Open mkroetzsch opened 9 years ago
I can help fix this bug (actually I reported this one). It would be great if you can pinpoint the java class needed to be modified.
There're also other bugs, where some triples contain "\110" or "\", etc, which would invoke some encoding issues.
Great, thanks. The issue is caused by this code.
I don't know what could cause the encoding issues, since we use OpenRDF for character encoding, and it should make sure that all string content is valid. Best open another bug for this if you have more information.
OK. I ll open another issue about character encoding later this evening.
The year-zero correction should be removed from our export, since it was converting XML Schema 1.1 to XML Schema 1.0 format. First of all, we want our exports to conform to XSD 1.1 (and thus to RDF 1.1). Secondly, it is currently unclear if the date encoding in the JSON is in XSD 1.1 or XSD 1.0 or in a mix of the two :-(. WMDE is working on clarifying how dates can be restored to follow a standard, but right now historic Wikidata dates should not be considered to be exact to the year, esp. in the BCE range.
Moreover, note that there is now issue #133 for tracking the character encoding issue.

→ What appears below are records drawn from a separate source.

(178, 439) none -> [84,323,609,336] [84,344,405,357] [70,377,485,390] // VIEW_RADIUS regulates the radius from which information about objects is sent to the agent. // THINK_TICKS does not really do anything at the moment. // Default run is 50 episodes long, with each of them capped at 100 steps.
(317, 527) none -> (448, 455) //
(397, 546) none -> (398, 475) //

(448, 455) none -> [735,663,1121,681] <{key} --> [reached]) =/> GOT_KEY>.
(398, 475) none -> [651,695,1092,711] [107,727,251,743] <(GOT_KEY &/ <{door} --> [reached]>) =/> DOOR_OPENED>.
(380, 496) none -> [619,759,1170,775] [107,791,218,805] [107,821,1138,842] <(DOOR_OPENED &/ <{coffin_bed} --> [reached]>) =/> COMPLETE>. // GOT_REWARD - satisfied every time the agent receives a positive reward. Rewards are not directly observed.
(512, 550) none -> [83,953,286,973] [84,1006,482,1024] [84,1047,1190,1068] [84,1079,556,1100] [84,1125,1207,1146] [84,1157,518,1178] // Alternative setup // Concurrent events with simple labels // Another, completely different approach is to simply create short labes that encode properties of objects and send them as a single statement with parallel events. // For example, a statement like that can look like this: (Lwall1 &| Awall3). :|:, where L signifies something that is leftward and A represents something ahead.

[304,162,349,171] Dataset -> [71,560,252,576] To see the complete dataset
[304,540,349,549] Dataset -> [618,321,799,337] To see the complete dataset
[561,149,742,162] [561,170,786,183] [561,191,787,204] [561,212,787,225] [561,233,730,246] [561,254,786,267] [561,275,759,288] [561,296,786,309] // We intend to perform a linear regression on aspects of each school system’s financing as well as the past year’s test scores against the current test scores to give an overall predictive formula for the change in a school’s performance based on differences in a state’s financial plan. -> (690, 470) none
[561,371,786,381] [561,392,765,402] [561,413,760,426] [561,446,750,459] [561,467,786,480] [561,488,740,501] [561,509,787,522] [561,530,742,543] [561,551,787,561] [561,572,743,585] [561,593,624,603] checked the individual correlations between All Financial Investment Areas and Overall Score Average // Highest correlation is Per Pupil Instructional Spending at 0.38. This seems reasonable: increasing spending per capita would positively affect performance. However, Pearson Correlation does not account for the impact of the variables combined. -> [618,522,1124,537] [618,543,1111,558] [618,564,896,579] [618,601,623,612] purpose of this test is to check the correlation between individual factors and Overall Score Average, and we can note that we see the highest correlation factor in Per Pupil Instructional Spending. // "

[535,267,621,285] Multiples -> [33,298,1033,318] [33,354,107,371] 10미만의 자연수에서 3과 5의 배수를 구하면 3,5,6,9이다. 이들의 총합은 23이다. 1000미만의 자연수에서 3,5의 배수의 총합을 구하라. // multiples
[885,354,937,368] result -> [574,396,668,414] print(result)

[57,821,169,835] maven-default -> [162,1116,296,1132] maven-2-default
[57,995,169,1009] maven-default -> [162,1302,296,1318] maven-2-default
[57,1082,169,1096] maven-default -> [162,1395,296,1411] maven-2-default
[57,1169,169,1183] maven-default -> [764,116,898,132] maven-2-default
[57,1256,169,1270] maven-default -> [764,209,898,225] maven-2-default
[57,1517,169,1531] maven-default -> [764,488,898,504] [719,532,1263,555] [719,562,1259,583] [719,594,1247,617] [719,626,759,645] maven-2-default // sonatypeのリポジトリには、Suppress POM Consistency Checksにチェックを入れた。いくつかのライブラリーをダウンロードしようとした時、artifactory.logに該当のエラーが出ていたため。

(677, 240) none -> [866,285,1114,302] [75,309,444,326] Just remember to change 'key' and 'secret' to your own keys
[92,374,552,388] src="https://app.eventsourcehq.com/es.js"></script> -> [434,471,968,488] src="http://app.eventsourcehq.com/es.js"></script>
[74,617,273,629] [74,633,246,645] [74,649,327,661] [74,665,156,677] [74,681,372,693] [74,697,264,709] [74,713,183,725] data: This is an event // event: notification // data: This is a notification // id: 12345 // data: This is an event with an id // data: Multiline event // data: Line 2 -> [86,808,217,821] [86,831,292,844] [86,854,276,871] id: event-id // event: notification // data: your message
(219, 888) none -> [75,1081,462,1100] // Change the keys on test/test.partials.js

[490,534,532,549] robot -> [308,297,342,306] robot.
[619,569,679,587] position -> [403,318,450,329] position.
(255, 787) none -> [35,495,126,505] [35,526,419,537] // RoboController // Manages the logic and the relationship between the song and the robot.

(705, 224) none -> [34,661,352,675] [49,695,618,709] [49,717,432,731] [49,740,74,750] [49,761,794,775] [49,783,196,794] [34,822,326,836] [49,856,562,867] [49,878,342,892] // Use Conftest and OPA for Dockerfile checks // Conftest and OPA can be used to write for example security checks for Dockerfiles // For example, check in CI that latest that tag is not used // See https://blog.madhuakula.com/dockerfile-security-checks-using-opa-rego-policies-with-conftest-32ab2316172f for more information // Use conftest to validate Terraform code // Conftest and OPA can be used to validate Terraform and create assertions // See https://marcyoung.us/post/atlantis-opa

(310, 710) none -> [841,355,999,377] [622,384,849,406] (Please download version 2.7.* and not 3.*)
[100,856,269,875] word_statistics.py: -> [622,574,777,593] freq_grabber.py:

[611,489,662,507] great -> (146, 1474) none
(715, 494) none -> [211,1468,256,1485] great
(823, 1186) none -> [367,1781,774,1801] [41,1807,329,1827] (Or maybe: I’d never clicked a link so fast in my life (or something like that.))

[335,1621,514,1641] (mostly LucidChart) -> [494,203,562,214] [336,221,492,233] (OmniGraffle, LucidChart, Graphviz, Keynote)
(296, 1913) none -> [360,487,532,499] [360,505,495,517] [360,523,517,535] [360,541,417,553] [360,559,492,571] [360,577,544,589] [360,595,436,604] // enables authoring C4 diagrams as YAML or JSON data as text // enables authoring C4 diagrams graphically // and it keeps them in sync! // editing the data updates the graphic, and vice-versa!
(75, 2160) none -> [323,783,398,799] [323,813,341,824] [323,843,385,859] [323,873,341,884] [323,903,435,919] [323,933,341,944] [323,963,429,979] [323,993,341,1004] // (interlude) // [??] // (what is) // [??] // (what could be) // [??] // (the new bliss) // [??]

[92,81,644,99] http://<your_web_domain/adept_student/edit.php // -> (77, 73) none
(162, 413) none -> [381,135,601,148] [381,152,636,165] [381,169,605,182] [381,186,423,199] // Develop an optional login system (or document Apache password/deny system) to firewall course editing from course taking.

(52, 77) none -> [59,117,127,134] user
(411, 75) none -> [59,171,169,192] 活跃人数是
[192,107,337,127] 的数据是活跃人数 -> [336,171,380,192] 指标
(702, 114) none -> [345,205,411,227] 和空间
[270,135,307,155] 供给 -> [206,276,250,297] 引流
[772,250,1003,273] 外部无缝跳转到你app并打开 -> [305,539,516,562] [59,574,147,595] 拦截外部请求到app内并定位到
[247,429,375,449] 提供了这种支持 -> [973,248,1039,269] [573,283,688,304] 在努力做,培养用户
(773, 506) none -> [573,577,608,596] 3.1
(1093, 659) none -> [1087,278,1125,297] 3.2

When exporting a date like "4th century BC" (see https://www.wikidata.org/wiki/Q4318) leads to wrongly formatted XSD literals "-400" rather than "-0400". The reason for this is that the formatting method for negative years in TimeValueConverter.java is only invoked for dates with at least year precision (which is done since the formatting code right now is coupled to the year-zero correction code that is only meaningful for year-level precision. The fix for this will be to separate year-zero correction from negative-year formatting and have two if-statements instead.